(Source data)

::::::

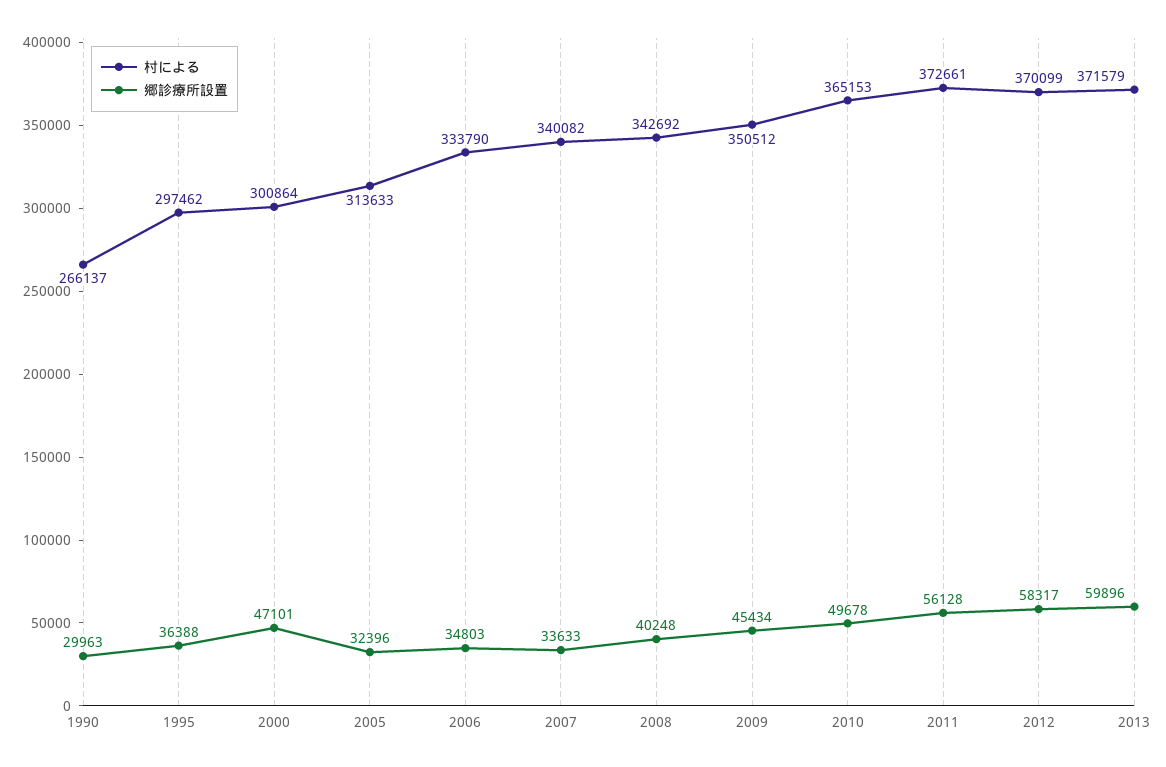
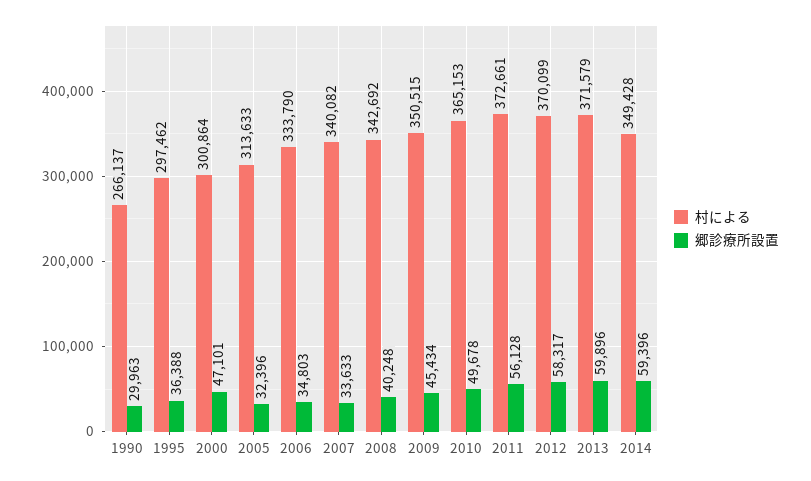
村による, 2009: 350512 -> 350515
村による, 2014: none -> 349428
郷診療所設置, 2014: none -> 59396

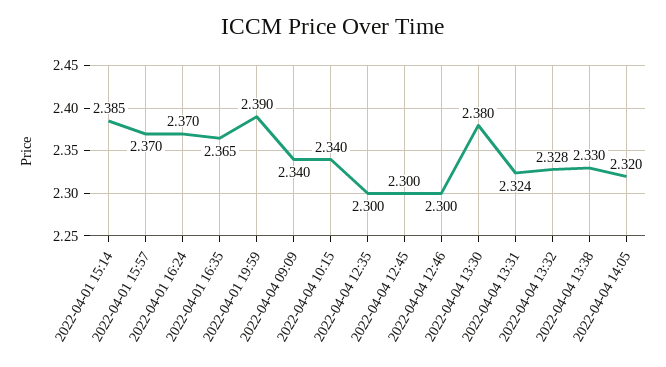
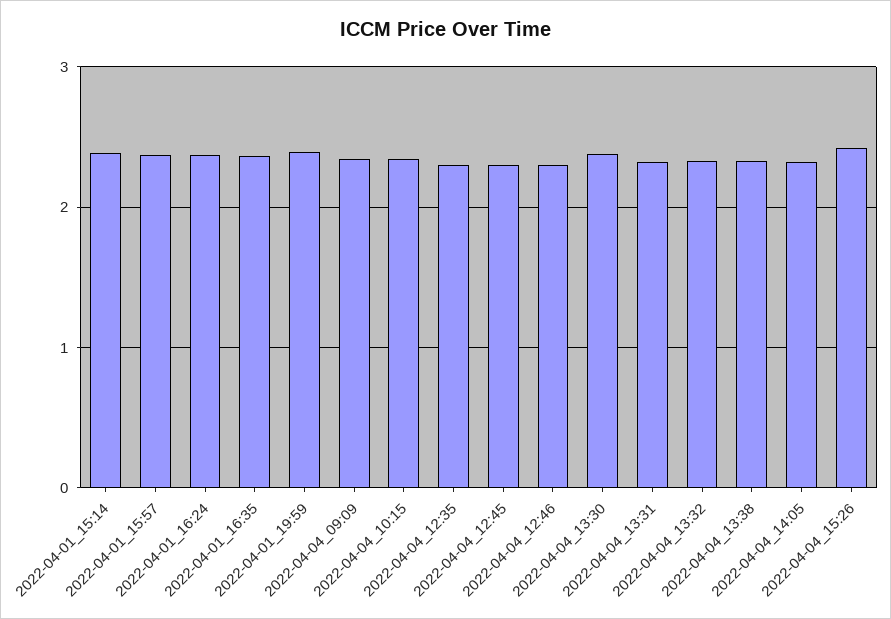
2022-04-04_15:26: none -> 2.4

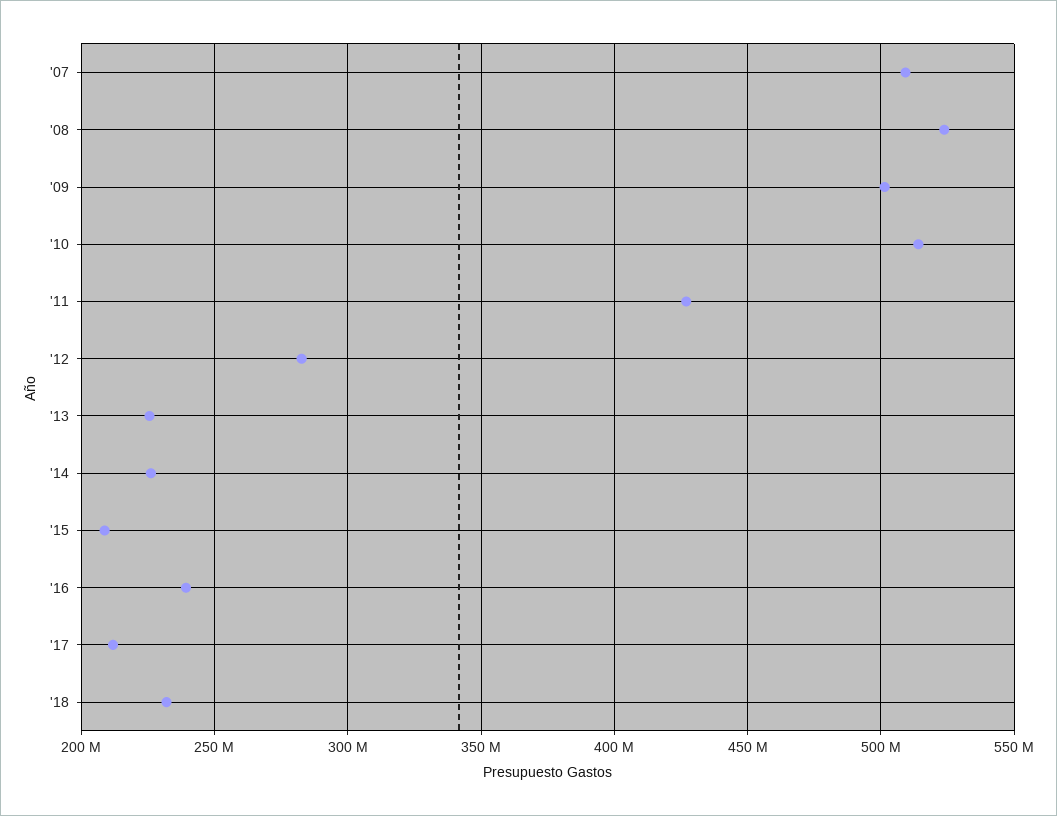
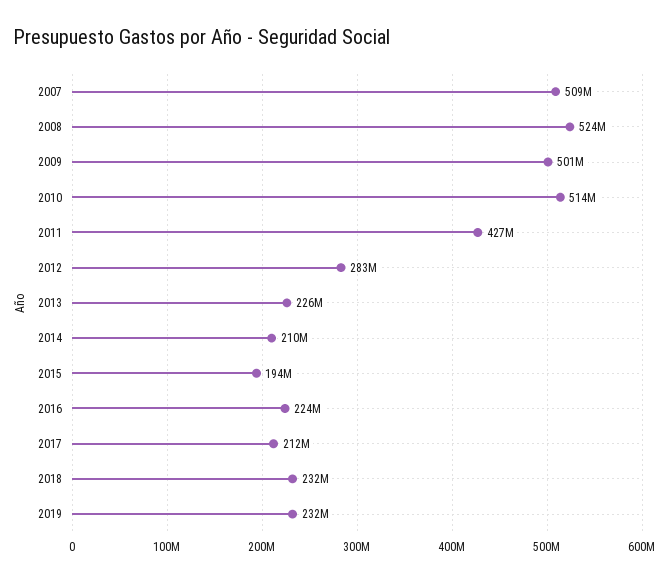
'14: 225000000 -> 210000000
'15: 210000000 -> 194000000
'16: 240000000 -> 224000000
2019: none -> 232000000

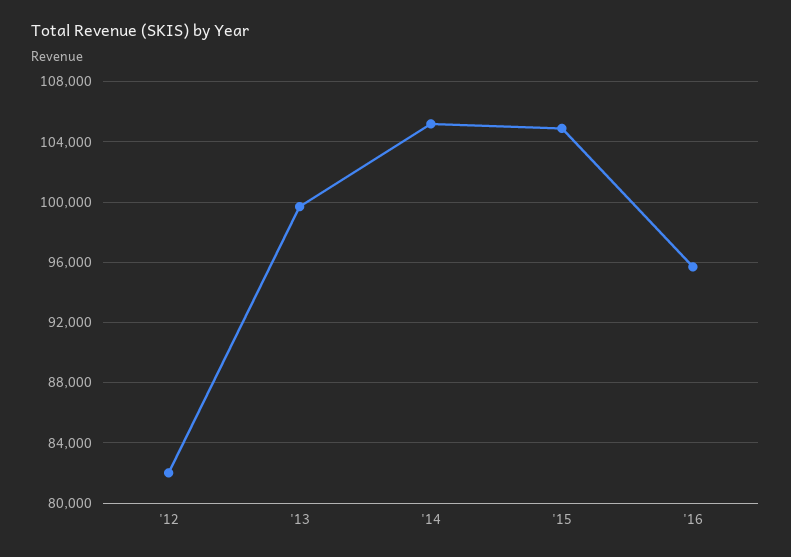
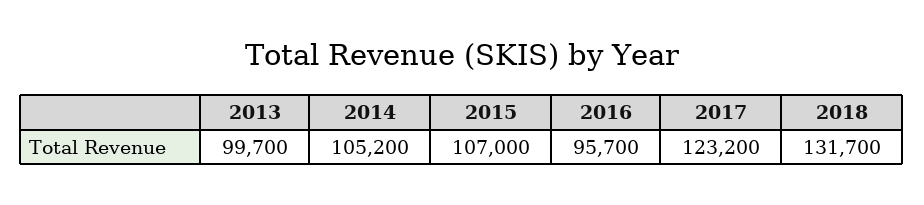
'12: 82000 -> none
'15: 105000 -> 107000
2017: none -> 123200
2018: none -> 131700

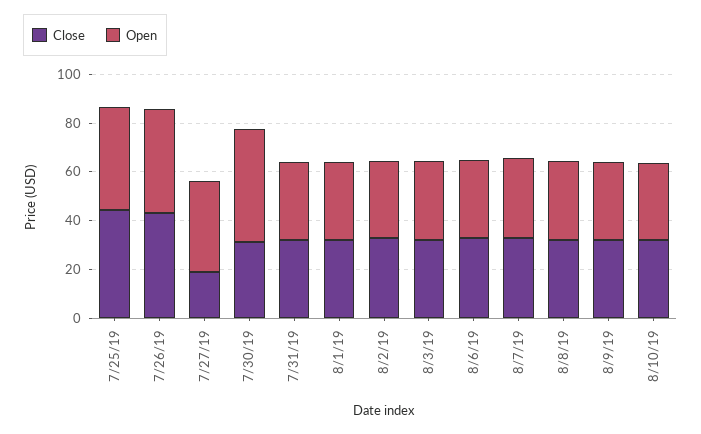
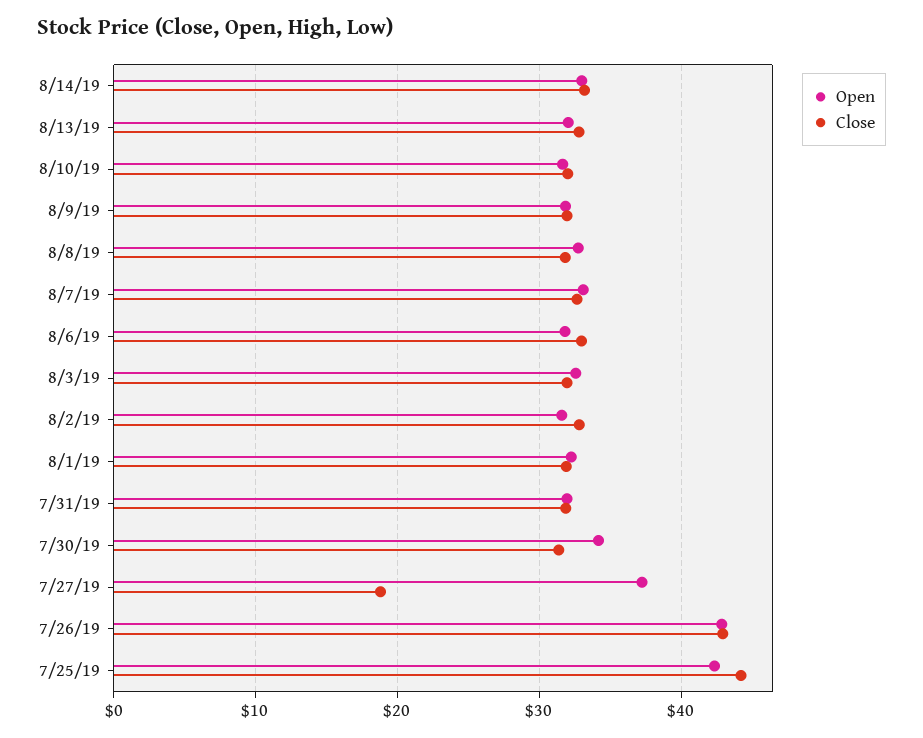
Open, 7/30/19: 45 -> 34
Open, 8/14/19: none -> 33
Close, 8/14/19: none -> 33
Open, 8/13/19: none -> 32
Close, 8/13/19: none -> 33

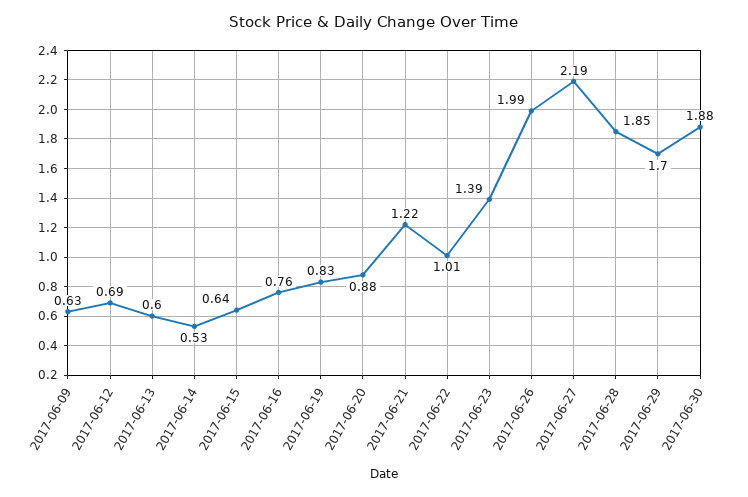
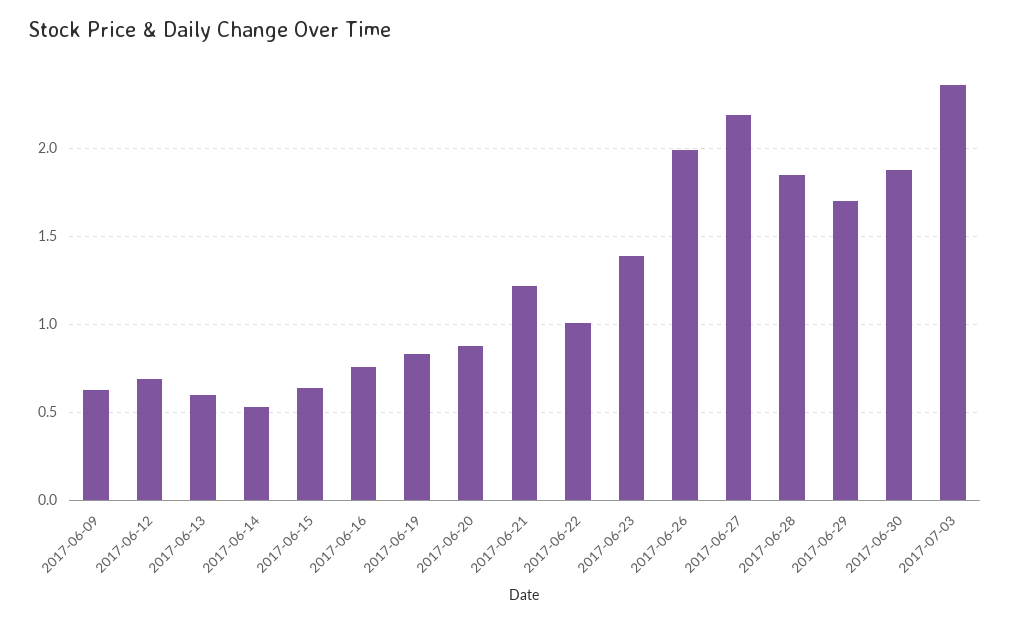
2017-07-03: none -> 2.35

::::::

**About this exercise**. What is needed is a word-for-word copy of the lines from the one containing "Close, 8/14/19: none -> 33" through the final line of the records above, both included, with the pictures left out.

**Result of the task**.
Close, 8/14/19: none -> 33
Open, 8/13/19: none -> 32
Close, 8/13/19: none -> 33

2017-07-03: none -> 2.35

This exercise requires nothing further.